It keeps on growing!
Just yesterday DataLossDB.org was reporting 130 million.
Yes, the Adobe breach
is back in the news as some have discovered that a data dump posted
online contains the email addresses, encrypted passwords and password
hints stored in clear text from 152
million Adobe user accounts. Embarrassingly, one report notes
that 1.9 million Adobe users used “123456″
as their password.
I don't suppose it was
the IRS, anonymously “taxing” anonymous money?
Ben Grubb reports:
A
four-month-old Australian Bitcoin bank holding more than $1 million
has been hacked, leaving thousands of customers in the lurch
including a man who claims he was holding the virtual currency to buy
a house with his girlfriend.
The
alleged hacking happened on both October 23 and 26, with the
service’s operator, known only as “Tradefortress”, saying
hackers stole all 4100 Bitcoins held by the wallet service, or $1.3
million at the time of writing.
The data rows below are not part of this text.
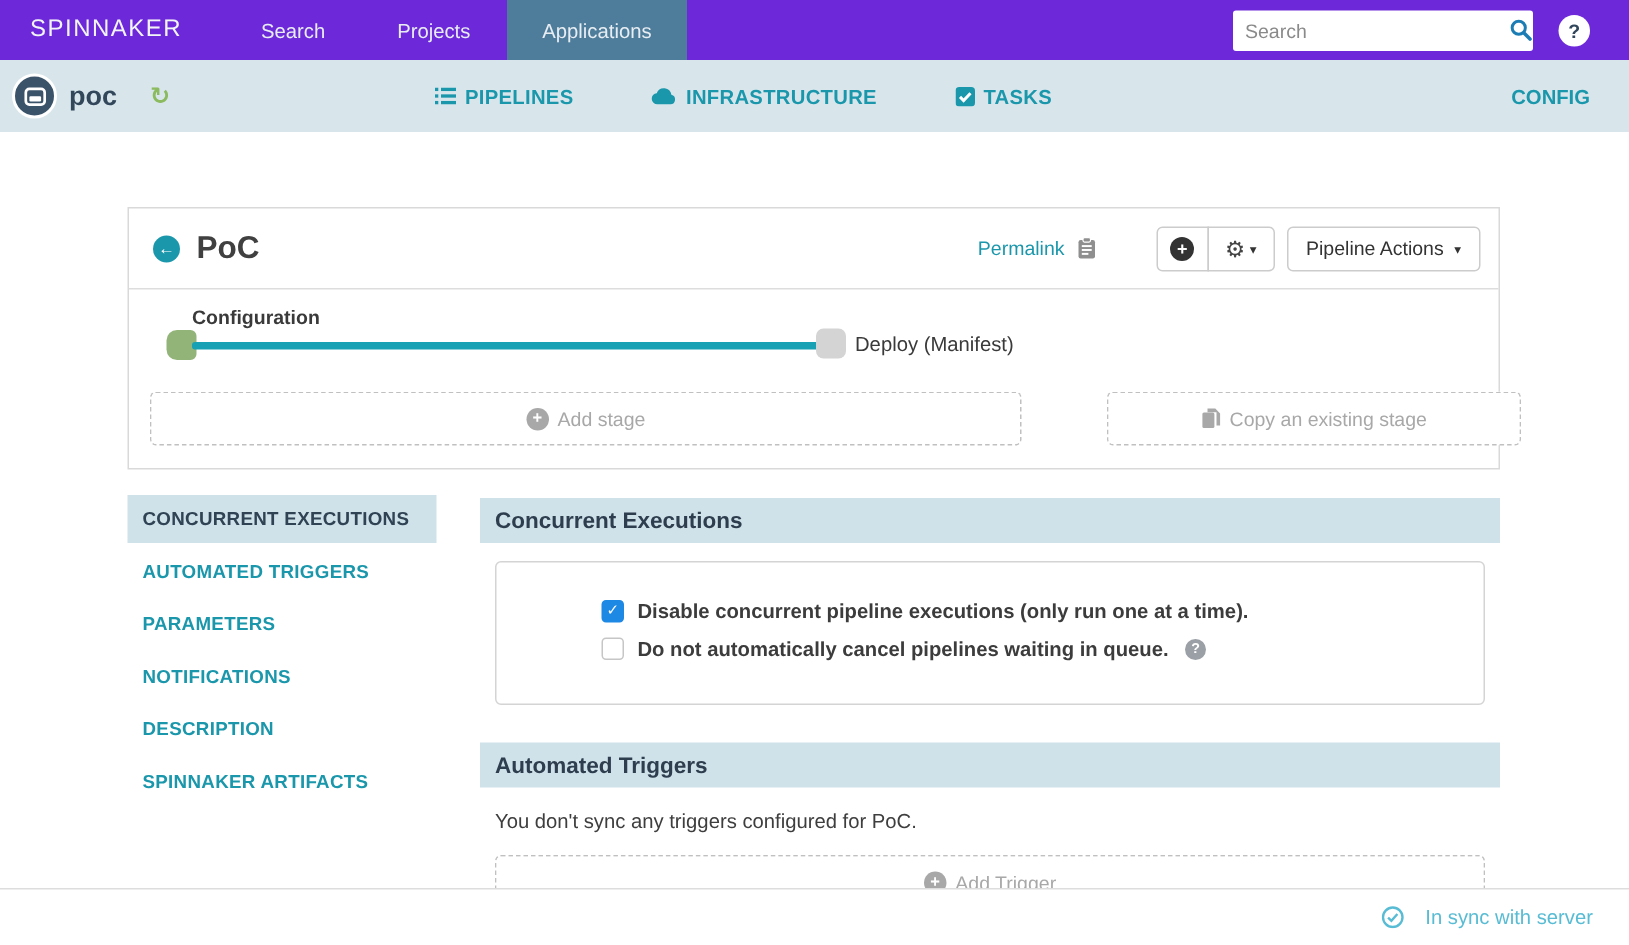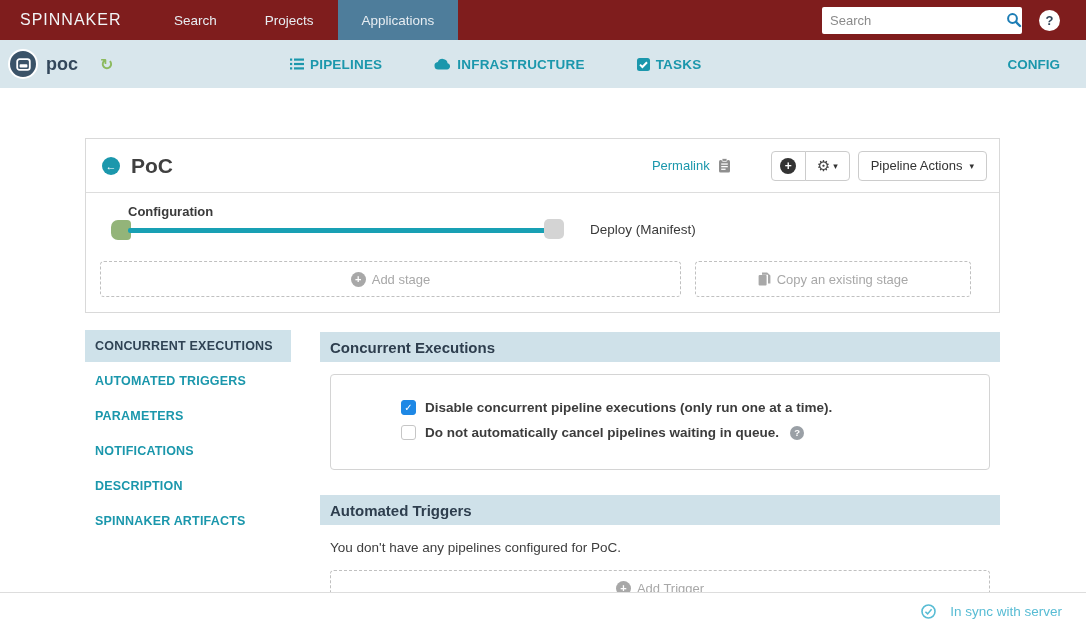--- a/index.html
+++ b/index.html
@@ -2,21 +2,21 @@
 <html><head>
 <meta charset="utf-8">
 <style>
   * { margin:0; padding:0; box-sizing:border-box; }
   html,body { width:1086px; height:630px; overflow:hidden; background:#fff;
     font-family:"Liberation Sans","DejaVu Sans",sans-serif; }
   #app { position:relative; width:1086px; height:630px; background:#fff; }
 
   
   .topnav { position:absolute; top:0; left:0; width:100%; height:40px;
-    background:#7f1d1d; display:flex; align-items:center; }
+    background:#6d28d9; display:flex; align-items:center; }
   .brand { color:#f2f5f7; font-size:16px; letter-spacing:1px; padding:0 20px 0 20px;
     width:150px; font-weight:400; }
   .topnav-item { color:#e7edf2; font-size:13.5px; padding:0 24px; height:40px;
     display:flex; align-items:center; cursor:pointer; }
   .topnav-item.active { background:#4e7d9b; }
   .topnav-right { margin-left:auto; display:flex; align-items:center; }
   .searchbox { width:200px; height:27px; background:#fff; border-radius:2px;
     display:flex; align-items:center; padding:0 8px; }
   .searchbox input { border:none; outline:none; flex:1; font-size:13px; color:#444;
     font-family:"Liberation Sans",sans-serif; background:transparent; }
@@ -63,29 +63,29 @@
 
   .stage-area { position:relative; height:62px; }
   .stage-label-config { position:absolute; left:42px; top:11px; font-size:13px;
     font-weight:bold; color:#3a3a3a; }
   .stage-node-green { position:absolute; left:25px; top:27px; width:20px; height:20px;
     background:#93b479; border-radius:7px 4px 4px 7px; cursor:pointer; }
   .stage-line { position:absolute; left:42px; top:35px; width:422px; height:5px;
     background:#18a0b4; border-radius:2px; }
   .stage-node-gray { position:absolute; left:458px; top:26px; width:20px; height:20px;
     background:#d4d4d4; border-radius:5px; cursor:pointer; }
-  .stage-label-deploy { position:absolute; left:504px; top:29px; font-size:13.5px;
+  .stage-label-deploy { position:absolute; left:484px; top:29px; font-size:13.5px;
     color:#3a3a3a; }
 
   .card-btn-row { position:relative; height:56px; }
   .dashed-btn { position:absolute; border:1px dashed #c0c0c0; border-radius:4px;
     height:36px; display:flex; align-items:center; justify-content:center; gap:6px;
     color:#a8a8a8; font-size:13px; cursor:pointer; background:#fff; }
   .add-stage { left:14px; top:6px; width:581px; }
-  .copy-stage { left:609px; top:6px; width:276px; }
+  .copy-stage { left:652px; top:6px; width:276px; }
   .plus-disc-gray { width:15px; height:15px; border-radius:50%; background:#a8a8a8;
     color:#fff; font-size:11px; line-height:15px; text-align:center; font-weight:bold; }
 
   
   .side-menu { position:absolute; left:85px; top:330px; width:206px; }
   .side-item { height:32px; margin-bottom:3px; display:flex; align-items:center;
     padding-left:10px; font-size:12.5px; font-weight:bold; letter-spacing:.2px;
     color:#1b97ac; cursor:pointer; }
   .side-item.active { background:#cfe2ea; color:#2f4354; }
 
@@ -258,21 +258,21 @@
         <span class="check-label">Disable concurrent pipeline executions (only run one at a time).</span>
       </div>
       <div class="check-row">
         <span class="checkbox"></span>
         <span class="check-label">Do not automatically cancel pipelines waiting in queue.</span>
         <span class="help-dot">?</span>
       </div>
     </div>
 
     <div class="section-header hdr-triggers">Automated Triggers</div>
-    <div class="empty-msg">You don't have any pipelines configured for PoC.</div>
+    <div class="empty-msg">You don't sync any triggers configured for PoC.</div>
     <div class="dashed-btn add-trigger">
       <span class="plus-disc-gray">+</span>
       <span>Add Trigger</span>
     </div>
   </div>
 
   <div class="footer">
     <div class="sync">
       <span>
         <svg width="15" height="15" viewBox="0 0 15 15">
The Bitcoins were stored on servers
in the US and it wasn’t until this week that he decided to notify
customers.
Read more on The
Age.
Attention Congress:
Perhaps we could learn from the “more advanced” countries?
On
November 26, 2013, Kazakhstan’s new data privacy law, On
Personal Data and Their Protection, will come into effect. The
law was passed on May 21, 2013. Kazakhstan is the second country in
Central Asia to enact a data privacy law, joining the Kyrgyz
Republic, which passed the Law
on Personal Data in 2008.
Read more on Hunton &
Williams Privacy
and Information Security Law Blog.
Simple concept. Too
simple?
David T.S. Fraser
writes:
The
Supreme Court of Canada just released its decision in R.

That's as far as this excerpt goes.